Segment Open

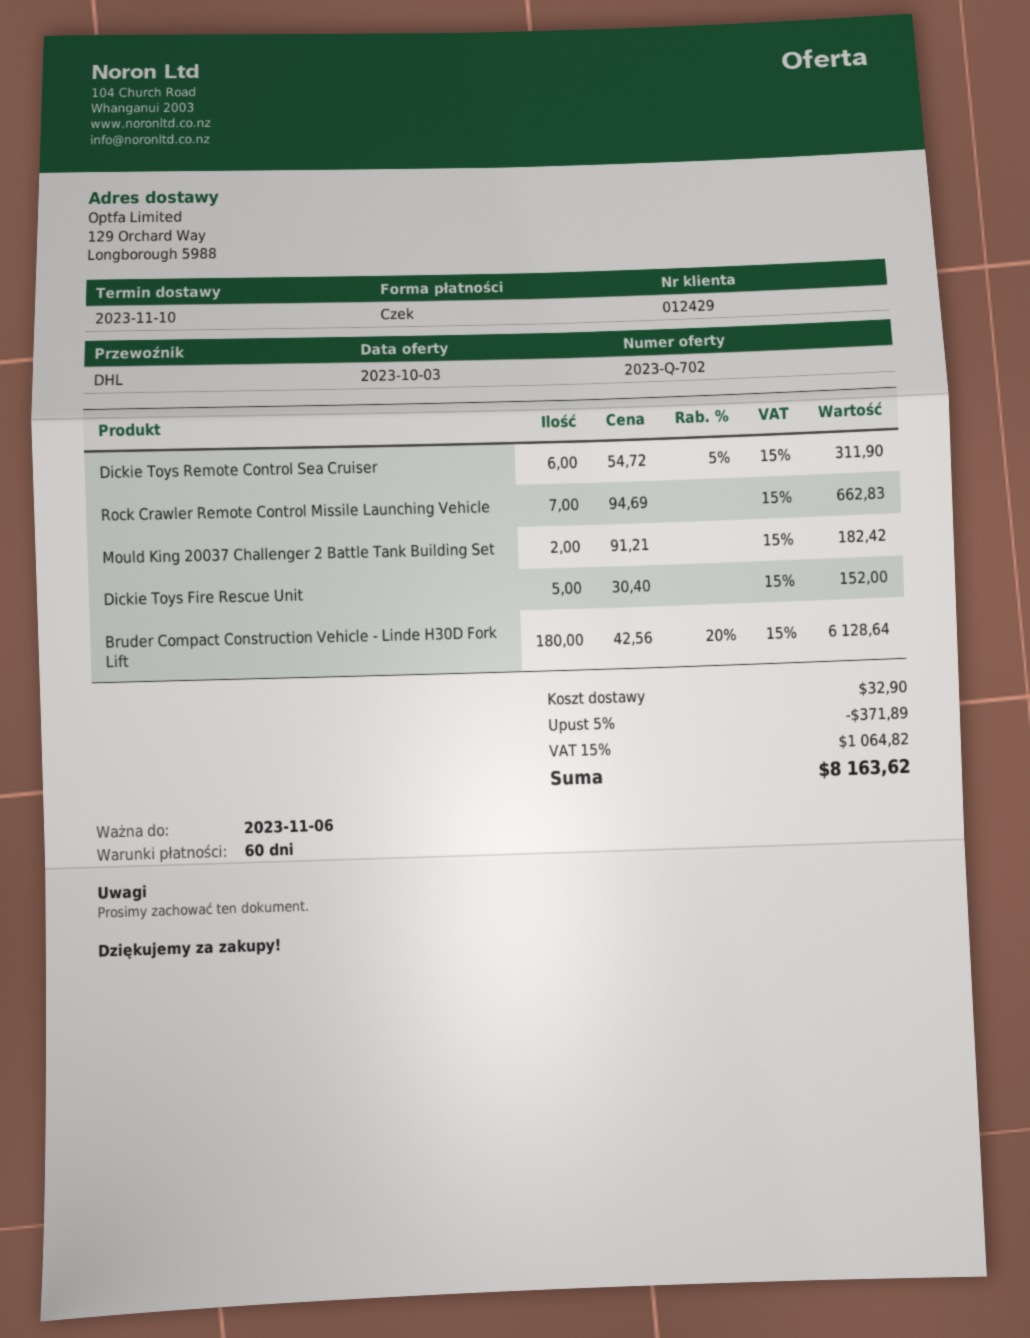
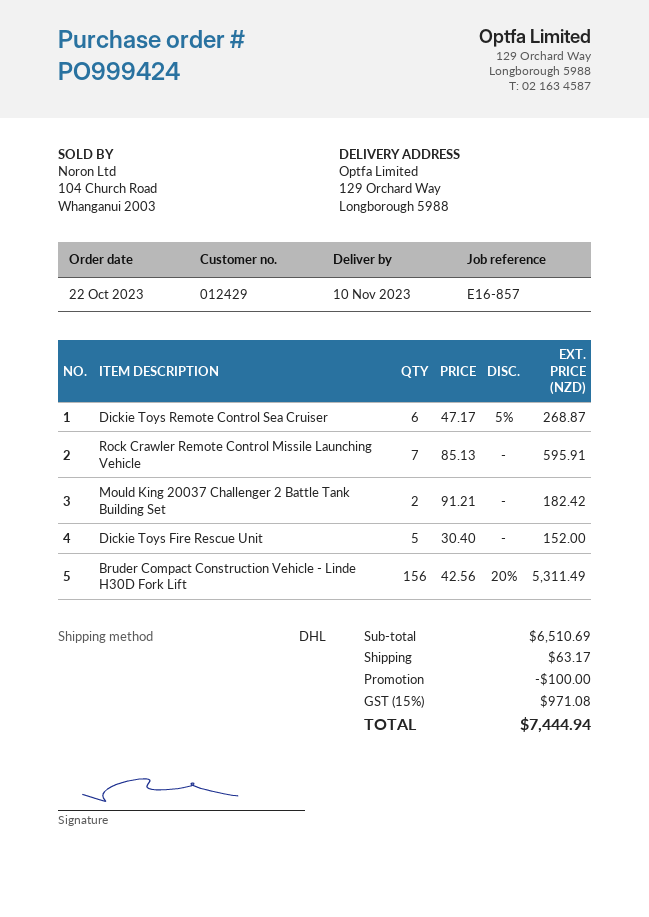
Dickie Toys Remote Control Sea Cruiser: 6 x 54.72 - 5% = 311.90 -> 6 x 47.17 - 5% = 268.87
Rock Crawler Remote Control Missile Launching Vehicle: 7 x 94.69 = 662.83 -> 7 x 85.13 = 595.91
Bruder Compact Construction Vehicle - Linde H30D Fork Lift: 180 x 42.56 - 20% = 6128.64 -> 156 x 42.56 - 20% = 5311.49
discount: 371.89 -> 100.00
shipping: 32.90 -> 63.17
tax: 15% = 1064.82 -> 15% = 971.08
total: 8163.62 -> 7444.94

Segment Closed

**EXERCISE BRIEF:** Write out all the material verbatim, images excluded.

**ANSWER TO THE PROBLEM:**
Dickie Toys Remote Control Sea Cruiser: 6 x 54.72 - 5% = 311.90 -> 6 x 47.17 - 5% = 268.87
Rock Crawler Remote Control Missile Launching Vehicle: 7 x 94.69 = 662.83 -> 7 x 85.13 = 595.91
Bruder Compact Construction Vehicle - Linde H30D Fork Lift: 180 x 42.56 - 20% = 6128.64 -> 156 x 42.56 - 20% = 5311.49
discount: 371.89 -> 100.00
shipping: 32.90 -> 63.17
tax: 15% = 1064.82 -> 15% = 971.08
total: 8163.62 -> 7444.94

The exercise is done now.